Hence, The Atlantic reports, "Trump's state and national legal teams are already laying the groundwork for post-election maneuvers that would circumvent the results of the vote count in battleground states."
The plan is clear. Because more Democrats than Republicans are choosing mail-in voting during the COVID pandemic, Trump hopes to prevent those ballots from being counted. Assuming he'll have a narrow "swing state" lead on election night, he'll declare victory and start filing lawsuits. "The red mirage," some Democrats call it.
"As a result," Toobin writes, "the aftermath of the 2020 election has the potential to make 2000 look like a mere skirmish." With Trump in the White House urging armed militias to take to the street.
Mail-in votes take a long time to count. Things could definitely get crazy.
True, but filing a lawsuit to halt a Florida recount was one thing. Filing suits against a half dozen states to prevent votes from being counted at all is quite another. Public reaction would be strong.
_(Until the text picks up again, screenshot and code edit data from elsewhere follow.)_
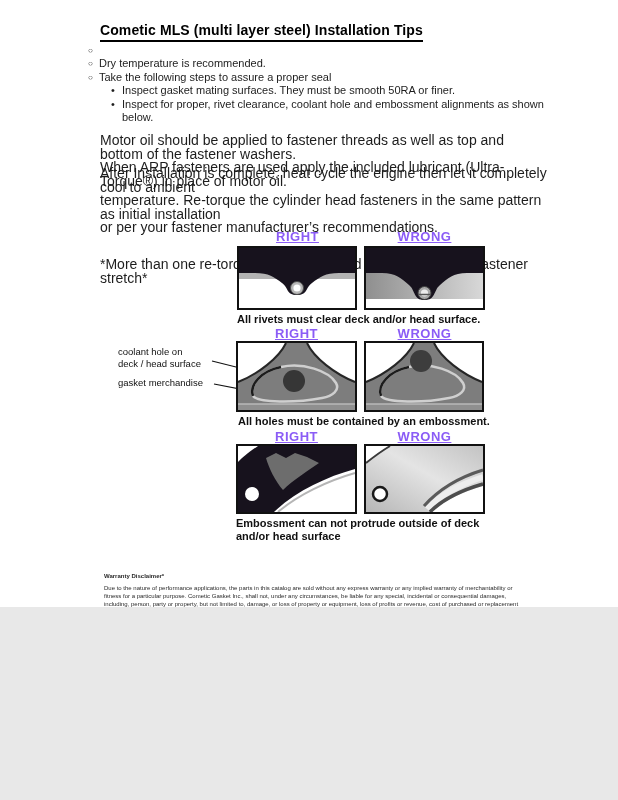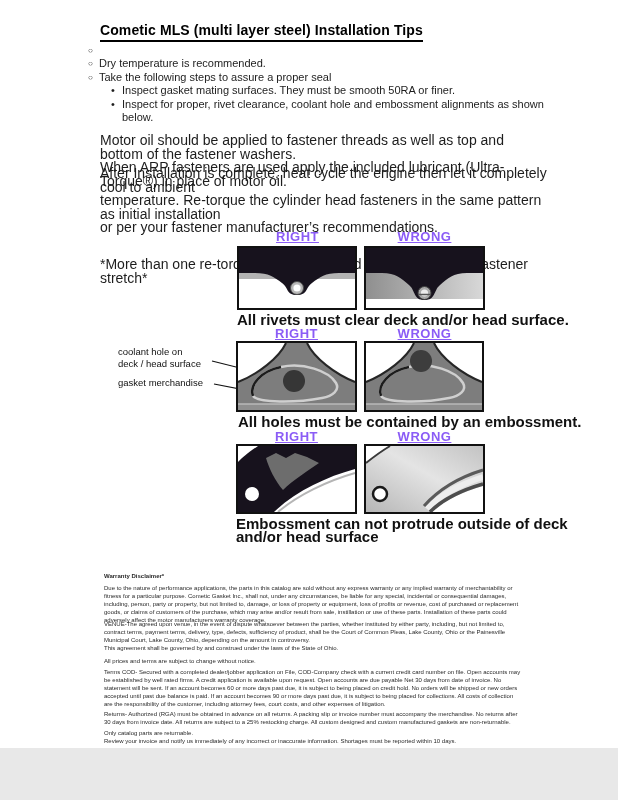--- a/index.html
+++ b/index.html
@@ -4,7 +4,7 @@
 <style>
   html,body{margin:0;padding:0;background:#e8e8e8;}
   .page{
-    position:relative;width:618px;height:748px;background:#ffffff;
+    position:relative;width:618px;height:607px;background:#ffffff;
     font-family:"Liberation Sans","DejaVu Sans",sans-serif;color:#1d1d1d;
     overflow:hidden;margin:0 auto;
   }

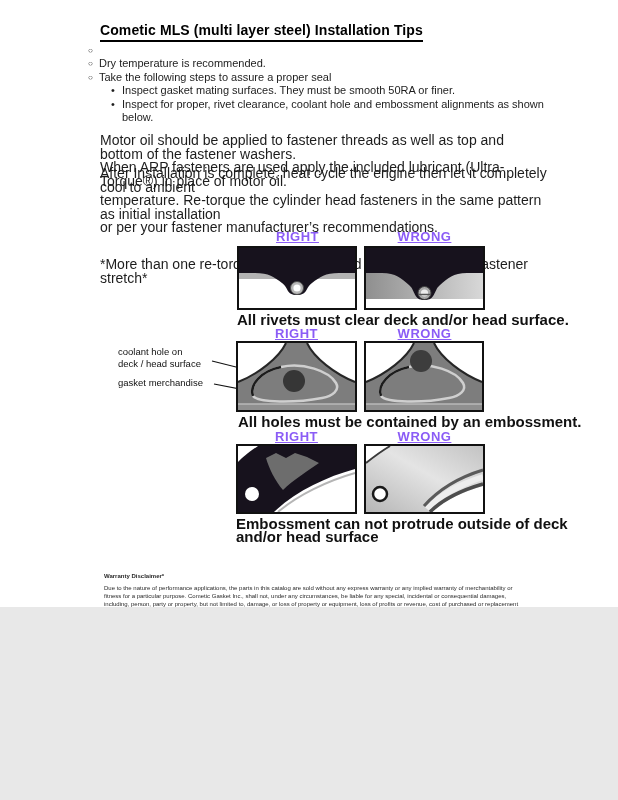--- a/index.html
+++ b/index.html
@@ -30,7 +30,7 @@
   .dg-label{width:121px;text-align:center;font-size:13px;font-weight:bold;
             letter-spacing:.5px;color:#8b5cf6;text-decoration:underline;}
   .dg-box{display:block;}
-  .caption{font-size:15px;font-weight:bold;line-height:13px;color:#111;}
+  .caption{font-size:11px;font-weight:bold;line-height:13px;color:#111;}
   .annot{font-size:9.5px;line-height:11.5px;text-align:left;color:#111;}
   
   .fine{left:104px;width:436px;font-size:6px;line-height:7.9px;color:#2a2a2a;}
Also, winning such lawsuits requires serious evidence of fraud. Trumpian bluster ain't evidence.
The Atlantic reports that GOP-controlled state legislatures are thinking about sending Trumpist delegations to the Electoral College regardless of the popular vote winner—theoretically constitutional but currently illegal.
Fat chance. If that's the best they've got, they've got nothing.
Anyway, here's the answer: Vote early, and in person*.

[Editor's note: In some states, receiving an absentee ballot means that a voter can no longer vote in person* or may have to surrender the absentee ballot, including the envelope in which it arrived, at their polling place. Please check with your local election authorities.]